There are roughly four million podcasts in the world. About 400,000 of them have published more than fifty episodes. Maybe 40,000 have published over two hundred.

Each of those 40,000 shows is sitting on something between half a million and five million words of spoken knowledge - transcribed, timestamped, and doing absolutely nothing. It lives in an RSS feed that Apple indexes and nobody searches. Buried in a hosting dashboard that the creator checks for download numbers and nothing else.

This is the largest untapped knowledge base on the internet, and almost none of it has been refined into anything you can actually use.

I've been refining it for three years.

Before AI, I did it by hand. A client would send me a hundred hours of podcast tape and I'd spend months extracting the good parts, rewriting them, stitching chapters together, polishing prose until the speaker's voice survived on the page. It was brutal, beautiful work. The output was a book. One book, from one client, in maybe six months.

Now I run the same operation in weeks. The transcription happens overnight. A set of skills chunks the material into semantic topics, extracts the entities and frameworks, builds a searchable index, and queues up research packets for each chapter. I still make every editorial judgment - which stories to lead with, which frameworks deserve their own section, where the speaker's actual words hit harder than any paraphrase. But the friction between raw and refined has nearly disappeared.

Six books in two production rounds. Two hundred and fifteen thousand words. From transcripts that were just sitting there.

The villain in this story is waste.

Not malicious waste. Comfortable waste. The kind where a creator with three hundred episodes and a quarter million followers keeps recording new material because that's what creators do, while the backlog appreciates in volume and depreciates in relevance. Every week the archive gets bigger. Every week the window to publish a book from the early material gets a little narrower, because the conversation has moved on and the guest's claims have aged and the anecdotes that felt urgent in 2022 now need context.

The creator knows this. They've thought about writing a book, probably mentioned it on the show, maybe even talked to Scribe Media and heard the number. Forty thousand dollars. Six months. For one book extracted from content that already exists. The economics don't make sense, so the project sits in a "someday" list and the archive keeps growing.
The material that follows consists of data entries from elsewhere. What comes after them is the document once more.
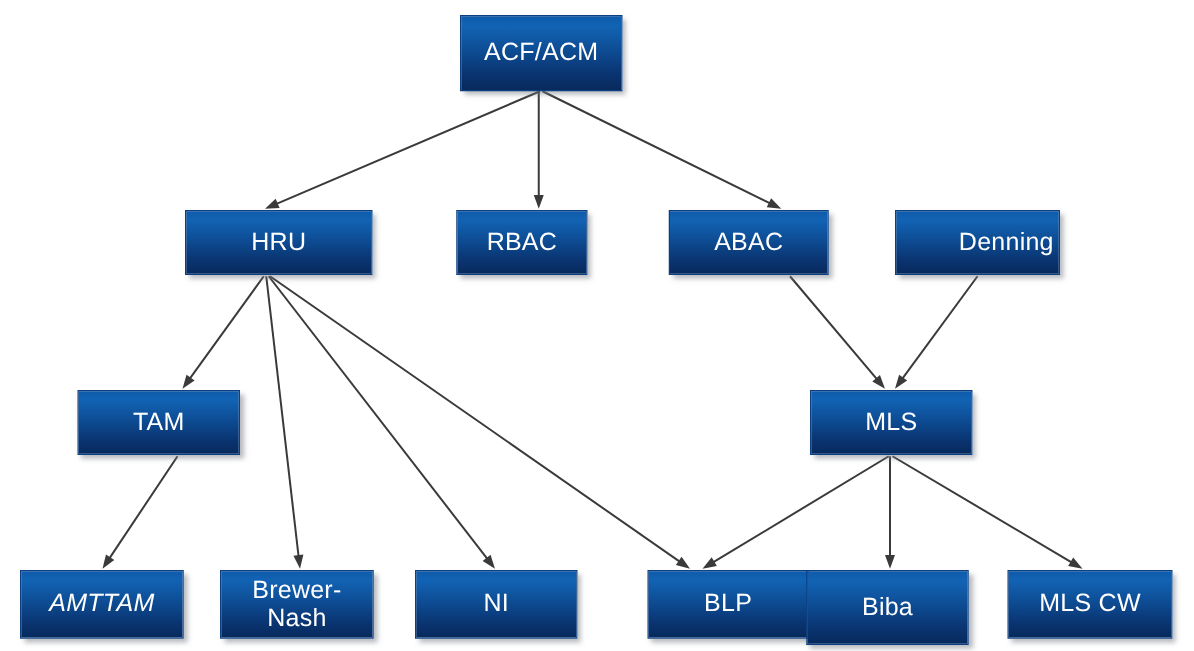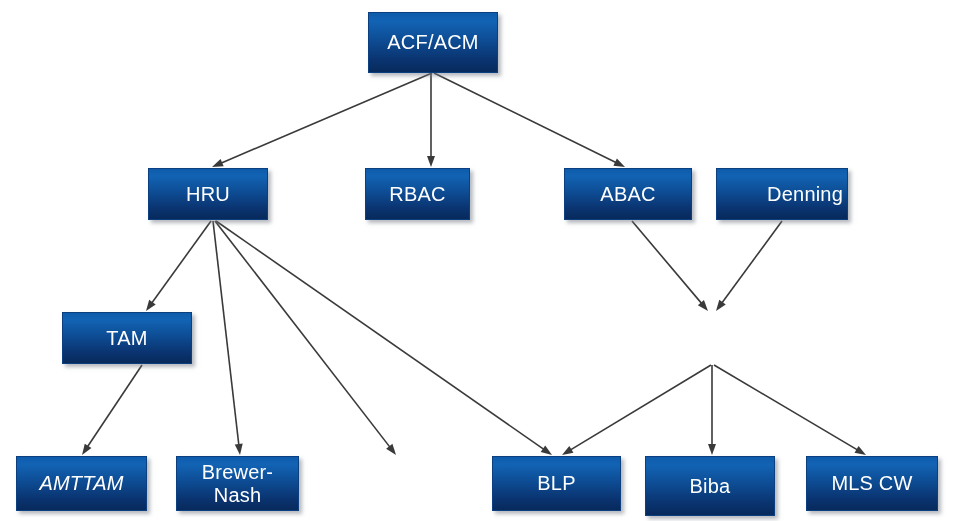--- a/index.html
+++ b/index.html
@@ -102,42 +102,48 @@
         <polygon points="712,455 708,444 716,444" fill="#3a3a3a"></polygon>
       </g>
       <g>
         <line x1="714" y1="365" x2="858.2557214986499" y2="450.4145719399901" stroke="#3a3a3a" stroke-width="1.6"></line>
         <polygon points="866,455 854.4968026939009,452.8374894828101 858.5727387472432,445.95368637049893" fill="#3a3a3a"></polygon>
       </g>
     </svg>
 <div class="node" style="left: 368px; top: 12px; width: 130px; height: 61px;">
       <span>ACF/ACM</span>
     </div>
-    <div class="node" style="left: 148px; top: 168px; width: 120px; height: 52px;">
+    <div class="node" style="left: 148px; top: 168px; width: 150px; height: 52px;">
       <span>HRU</span>
     </div>
     <div class="node" style="left: 365px; top: 168px; width: 105px; height: 52px;">
       <span>RBAC</span>
     </div>
-    <div class="node" style="left: 564px; top: 168px; width: 128px; height: 52px;">
+    <div class="node" style="left: 535px; top: 168px; width: 128px; height: 52px;">
       <span>ABAC</span>
     </div>
     <div class="node" style="left: 716px; top: 168px; width: 132px; height: 52px; text-align: right;">
       <span>Denning</span>
     </div>
     <div class="node" style="left: 62px; top: 312px; width: 130px; height: 52px;">
       <span>TAM</span>
     </div>
+    <div class="node" style="left: 648px; top: 312px; width: 130px; height: 52px;">
+      <span>MLS</span>
+    </div>
     <div class="node" style="left: 16px; top: 456px; width: 131px; height: 55px; font-style: italic;">
       <span>AMTTAM</span>
     </div>
     <div class="node" style="left: 176px; top: 456px; width: 123px; height: 55px;">
       <span>Brewer-Nash</span>
     </div>
-    <div class="node" style="left: 492px; top: 456px; width: 129px; height: 55px;">
+    <div class="node" style="left: 332px; top: 456px; width: 130px; height: 55px;">
+      <span>NI</span>
+    </div>
+    <div class="node" style="left: 518px; top: 456px; width: 129px; height: 55px;">
       <span>BLP</span>
     </div>
     <div class="node" style="left: 645px; top: 456px; width: 130px; height: 60px;">
       <span>Biba</span>
     </div>
     <div class="node" style="left: 806px; top: 456px; width: 132px; height: 55px;">
       <span>MLS CW</span>
     </div>
   </div>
Meanwhile, their audience is doing something interesting. They're listening to three-hour episodes, taking notes in Notion, building personal wikis, clipping quotes for Twitter threads. The audience is refining the content by hand, one listener at a time, because no systematic version exists.
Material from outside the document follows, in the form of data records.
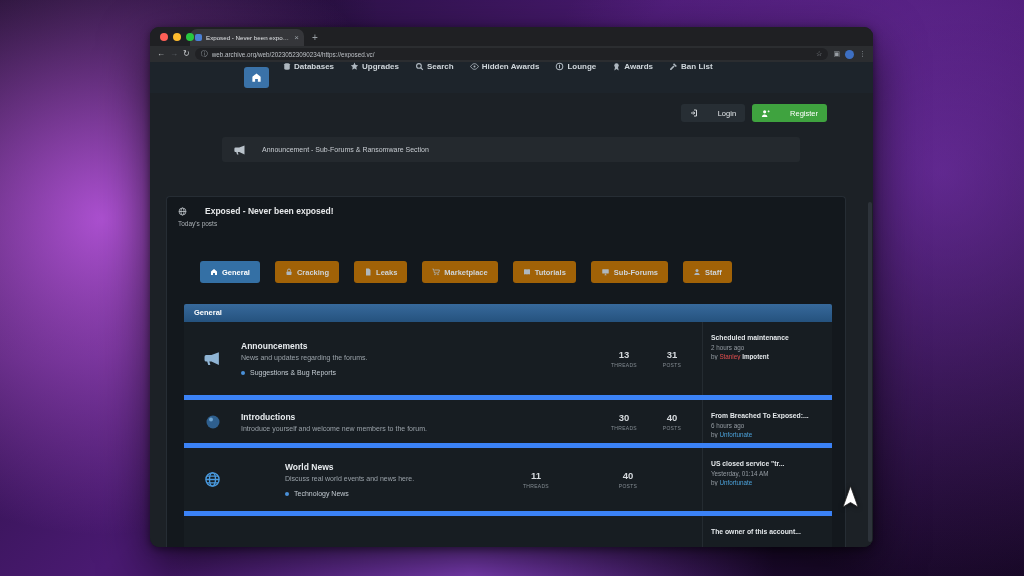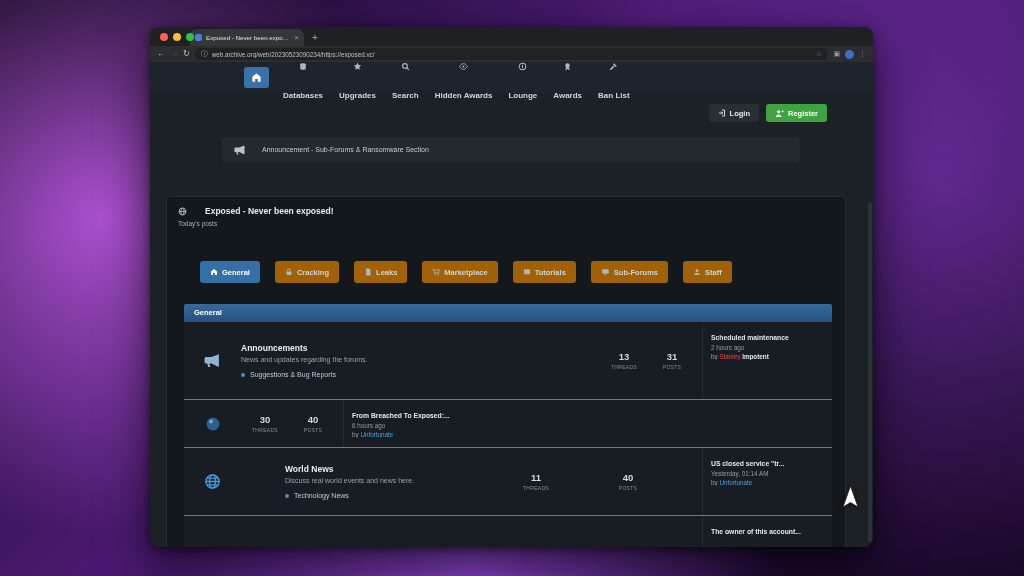--- a/index.html
+++ b/index.html
@@ -43,31 +43,31 @@
   .omni-star { font-size:7px; color:#9aa0a6; }
   .chrome-ic { font-size:7px; color:#9aa0a6; }
   .avatar { width:9px; height:9px; border-radius:50%; background:#3d6fc2; }
 
   
   .viewport { position:relative; height:485px; background:#1c2126; overflow:hidden; }
 
   .topnav { height:31px; background:#1d242b; display:flex; align-items:center; padding-left:94px; }
   .nav-home { width:25px; height:21px; background:#3a72a8; border-radius:3px; display:flex;
     align-items:center; justify-content:center; color:#fff; margin-right:6px; flex:none; }
-  .nav-item { display:flex; align-items:center; gap:20px; color:#cfd6db; font-size:8px; font-weight:700;
-    padding:0 8px; height:31px; white-space:nowrap;flex-direction:column; }
+  .nav-item { display:flex; gap:3px; color:#cfd6db; font-size:8px; font-weight:700;
+    padding:0 8px; height:31px; white-space:nowrap; }
   .nav-item .ico { color:#aeb7bf; }
 
   .ico { display:inline-block; vertical-align:middle; }
   .ico svg { display:block; }
 
   .authrow { height:44px; position:relative; }
   .auth-btns { position:absolute; right:46px; top:11px; display:flex; gap:7px; }
-  .btn { display:flex; align-items:center; gap:4px; height:18px; padding:0 9px; border-radius:3px;
-    font-size:7.5px; font-weight:700; color:#e6eaed; border:none; cursor:pointer; font-family:inherit; }
+  .btn { display:flex; align-items:center; gap:20px; height:18px; padding:0 9px; border-radius:3px;
+    font-size:7.5px; font-weight:400; color:#e6eaed; border:none; cursor:pointer; font-family:inherit; }
   .btn-login { background:#272e34; }
   .btn-register { background:#3fa33f; color:#fff; }
 
   .announce { margin-left:72px; width:578px; height:25px; background:#24292e; border-radius:3px;
     display:flex; align-items:center; padding:0 12px; gap:16px; }
   .announce-ico { color:#b9c2ca; display:flex; }
   .announce-text { font-size:7px; color:#c7ccd1; }
 
   .panel { margin:34px 27px 0 16px; background:#13181d; border:1px solid #262d34; border-bottom:none;
     border-radius:4px 4px 0 0; height:400px; }
@@ -81,21 +81,21 @@
     background:#a16207; color:#ced4d9; font-size:7.5px; font-weight:700; white-space:nowrap; }
   .tabbtn .ico { color:#aeb7bf; }
   .tabbtn.active { background:#3470a5; color:#fff; }
   .tabbtn.active .ico { color:#fff; }
 
   .cat-bar { margin:21px 13px 0 17px; height:18px; line-height:18px; padding-left:10px;
     background:linear-gradient(#37699b,#25527e); border-radius:2px 2px 0 0;
     font-size:7.5px; font-weight:700; color:#fff; }
 
   .rows { margin:0 13px 0 17px; background:#171d22; }
-  .frow { display:flex; align-items:center; border-bottom:1px solid #3b82f6; }
+  .frow { display:flex; align-items:center; border-bottom:5px solid #3b82f6; }
   .frow.h1 { min-height:78px; } .frow.h2 { min-height:48px; } .frow.h3 { min-height:68px;gap:44px; } .frow.h4 { min-height:80px; }
   .ficon { width:57px; flex:none; display:flex; justify-content:center; }
   .fmain { flex:1; min-width:0; padding-right:8px; }
   .fname { font-size:8.5px; font-weight:700; color:#e8ecef; }
   .fdesc { margin-top:3px; font-size:7px; color:#9aa2a9; }
   .fsub { margin-top:8px; display:flex; align-items:center; gap:5px; font-size:7px; color:#c2cad1; }
   .fsub .dot { width:4px; height:4px; border-radius:50%; background:#4a90d9; flex:none; }
   .fstat { width:48px; flex:none; text-align:center; }
   .fstat .num { font-size:9.5px; font-weight:600; color:#d6dade; }
   .fstat .lbl { margin-top:2px; font-size:5px; letter-spacing:.3px; color:#848c93; }
@@ -375,20 +375,24 @@
 
           <div class="frow h2">
             <div class="ficon">
               <span class="ico">
                 <svg width="16" height="16" viewBox="0 0 16 16">
                     <circle cx="8" cy="8" r="6.5" fill="#2e5f8e"></circle>
                     <circle cx="6" cy="5.5" r="2" fill="#6ea3cf"></circle>
                   </svg>
               </span>
             </div>
+            <div class="fmain">
+              <div class="fname">Introductions</div>
+              <div class="fdesc">Introduce yourself and welcome new members to the forum.</div>
+            </div>
             <div class="fstat">
               <div class="num">30</div>
               <div class="lbl">THREADS</div>
             </div>
             <div class="fstat">
               <div class="num">40</div>
               <div class="lbl">POSTS</div>
             </div>
             <div class="flast">
               <div class="ltitle">From Breached To Exposed:...</div>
Eric Jorgensen saw this with Naval Ravikant. He took Naval's public tweets and podcast appearances, organized them into chapters, and published The Almanac of Naval Ravikant. Naval didn't write a word. He authorized it - gave his blessing to someone else's curation. The book has moved over a million copies and it's free.

That was a one-off. What if it were a pipeline?

The pipeline exists. I've been running it, and the economics look nothing like traditional publishing.

Here's what the refinery produces from a single podcast corpus:

Books. Not ghostwritten-from-scratch books where someone interviews the author for twenty hours and fabricates a narrative. Compiled books - the speaker's actual words, reorganized and edited, with sixty percent editorial voice and ten percent direct quotes and every claim traced to a specific episode. Fair use compliant. Companion to the original, not substitute. The creator approves an outline and a final draft. That's their total involvement.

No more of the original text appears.